[[ Data listing open ]]

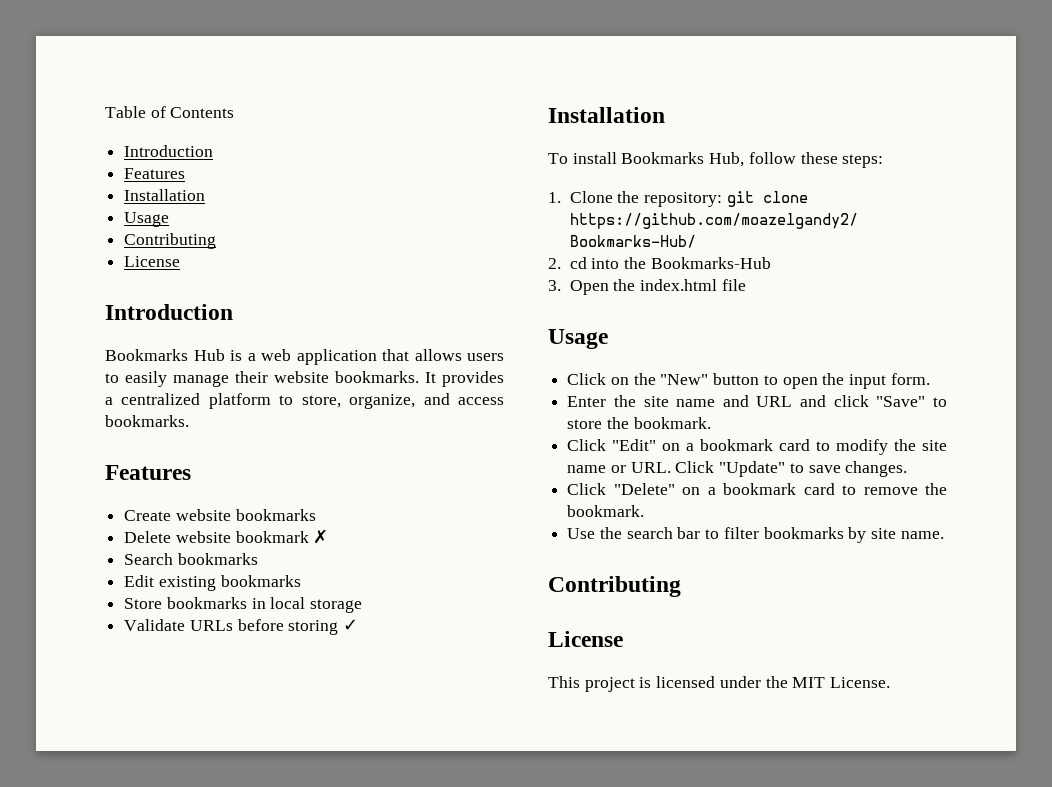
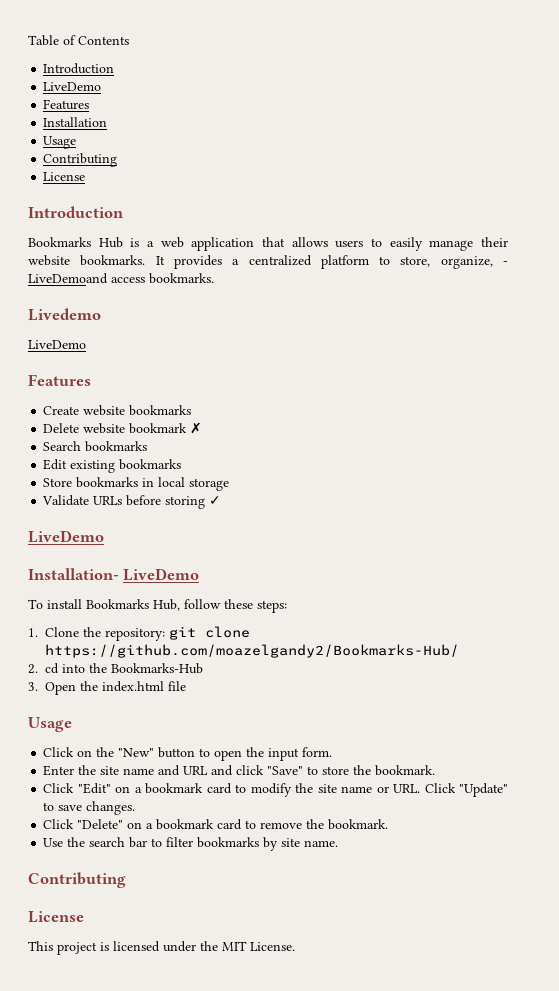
  Table of Contents
  Introduction
+ LiveDemo
- It provides a centralized platform to store, organize, and access bookmarks.
+ It provides a centralized platform to store, organize, - LiveDemoand access bookmarks.
+ Livedemo
+ LiveDemo
  Validate URLs before storing ✓
- Installation
+ LiveDemo
+ Installation- LiveDemo

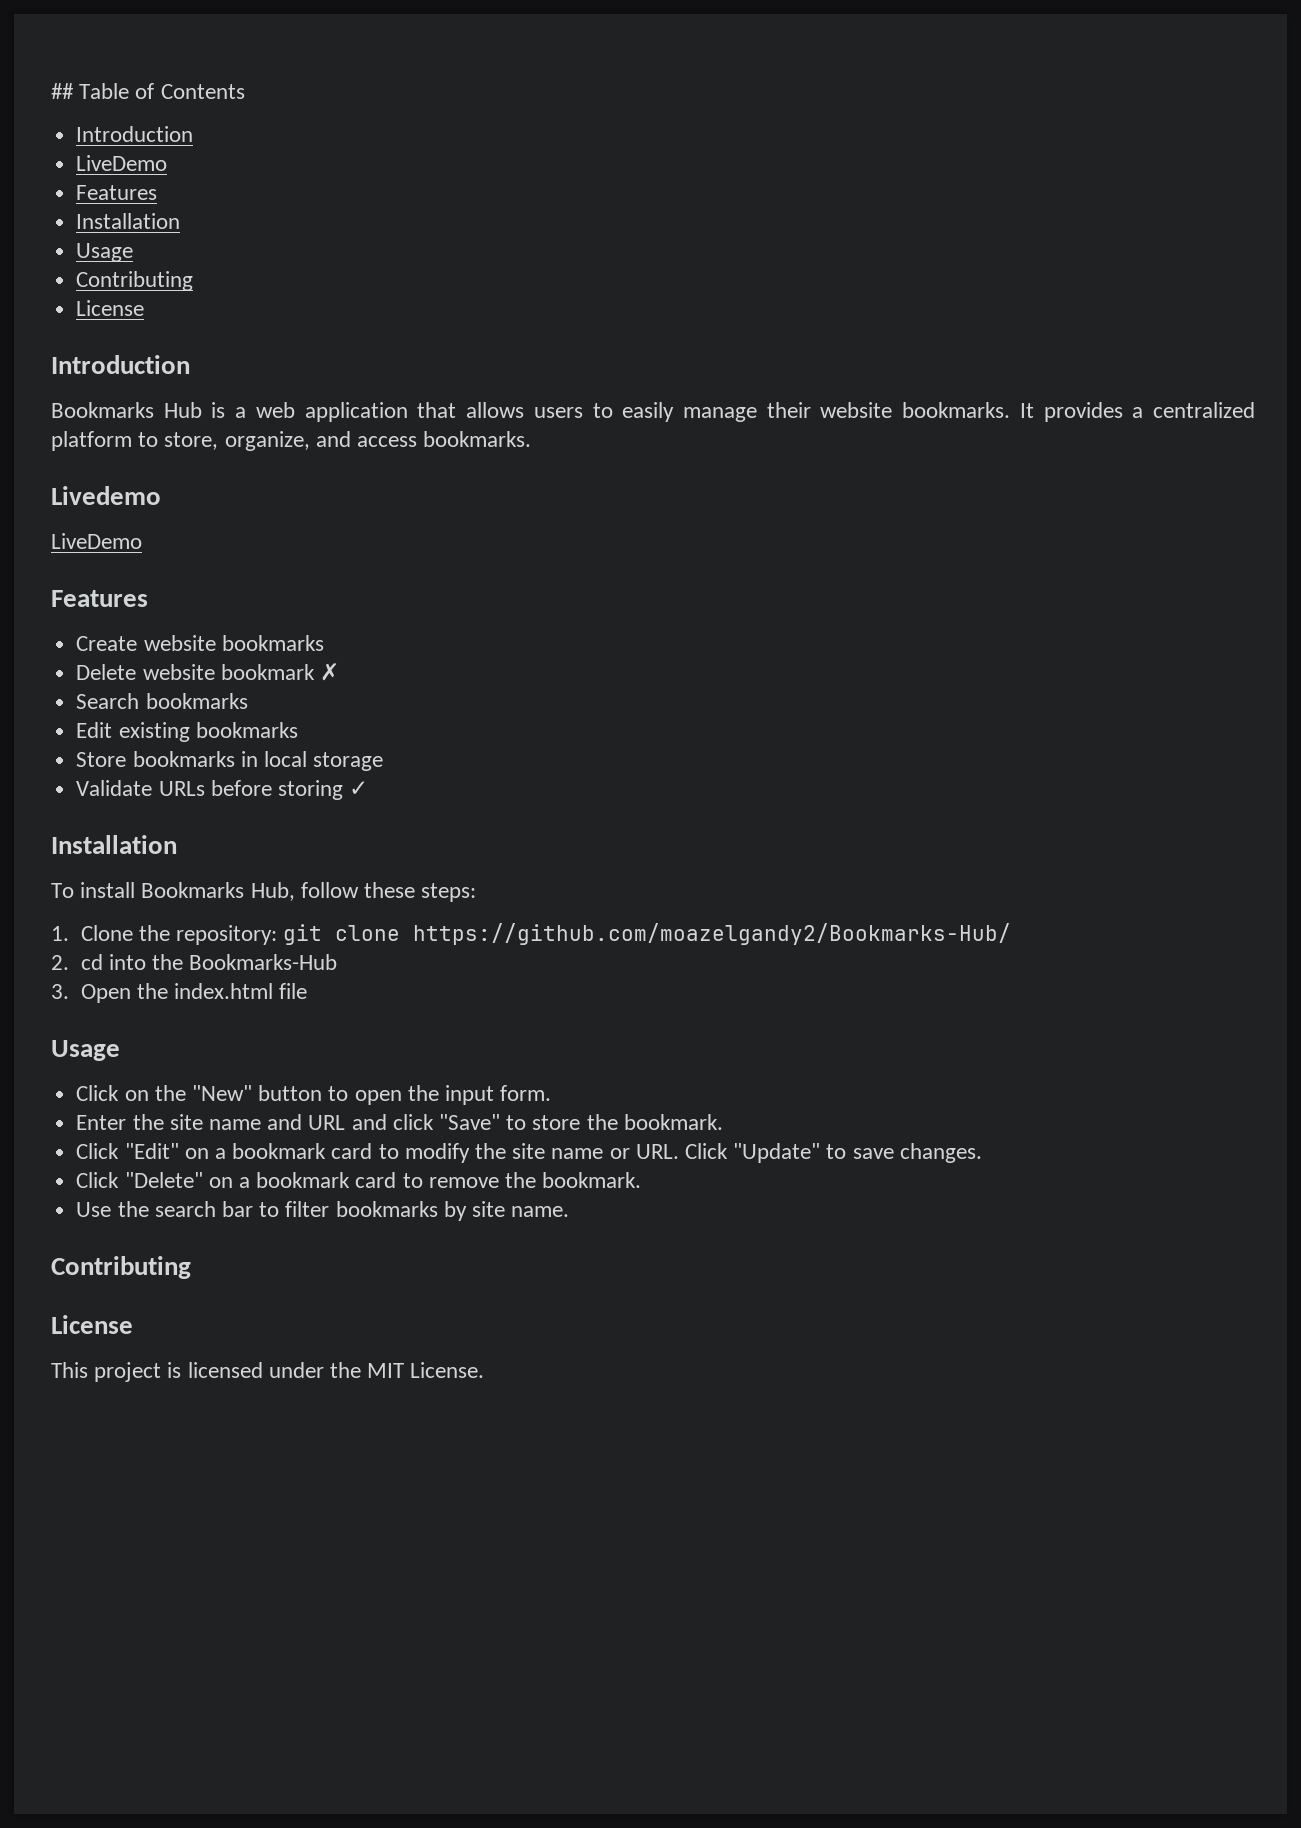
- Table of Contents
+ ## Table of Contents
- It provides a centralized platform to store, organize, - LiveDemoand access bookmarks.
+ It provides a centralized platform to store, organize, and access bookmarks.
  Validate URLs before storing ✓
- LiveDemo
- Installation- LiveDemo
+ Installation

[[ Data listing closed ]]

What this task involves >>
Nothing but a number, please, for how many lines of the data hold "Installation".

Response area >>
4